> **WHAT THIS TASK INVOLVES**:
Only the lines from the one containing "horizontal or vertical)." through the end of the entries should be repeated, exactly as they appear, first and last included.

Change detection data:
━━━━━━━━━━━━━━━━━━━━━━━━━━━━━━

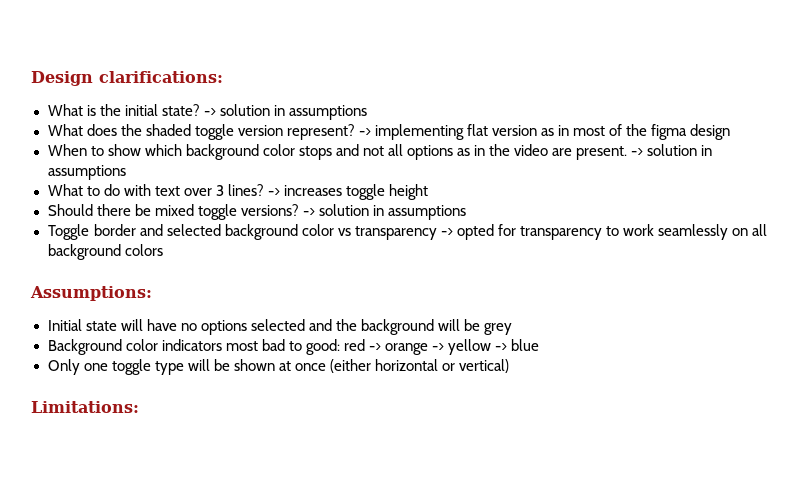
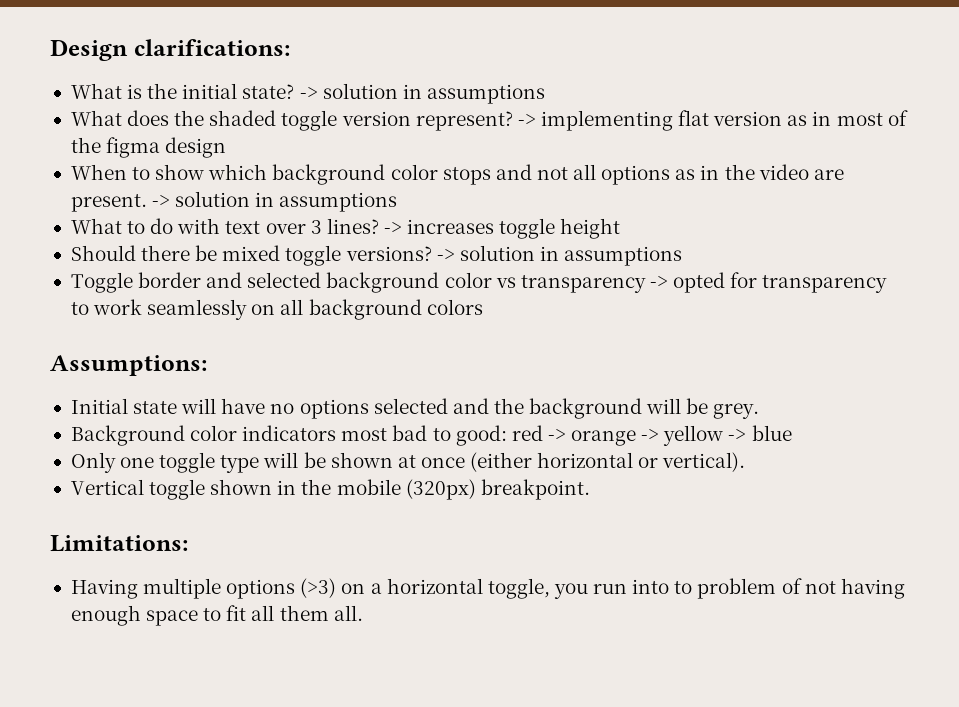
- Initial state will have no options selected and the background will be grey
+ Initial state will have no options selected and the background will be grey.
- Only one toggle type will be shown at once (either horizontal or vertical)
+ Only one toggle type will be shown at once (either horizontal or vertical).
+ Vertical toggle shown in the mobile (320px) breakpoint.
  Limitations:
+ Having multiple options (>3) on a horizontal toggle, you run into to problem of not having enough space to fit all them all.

━━━━━━━━━━━━━━━━━━━━━━━━━━━━━━

> **RESPONSE TO THE TASK**:
+ Only one toggle type will be shown at once (either horizontal or vertical).
+ Vertical toggle shown in the mobile (320px) breakpoint.
  Limitations:
+ Having multiple options (>3) on a horizontal toggle, you run into to problem of not having enough space to fit all them all.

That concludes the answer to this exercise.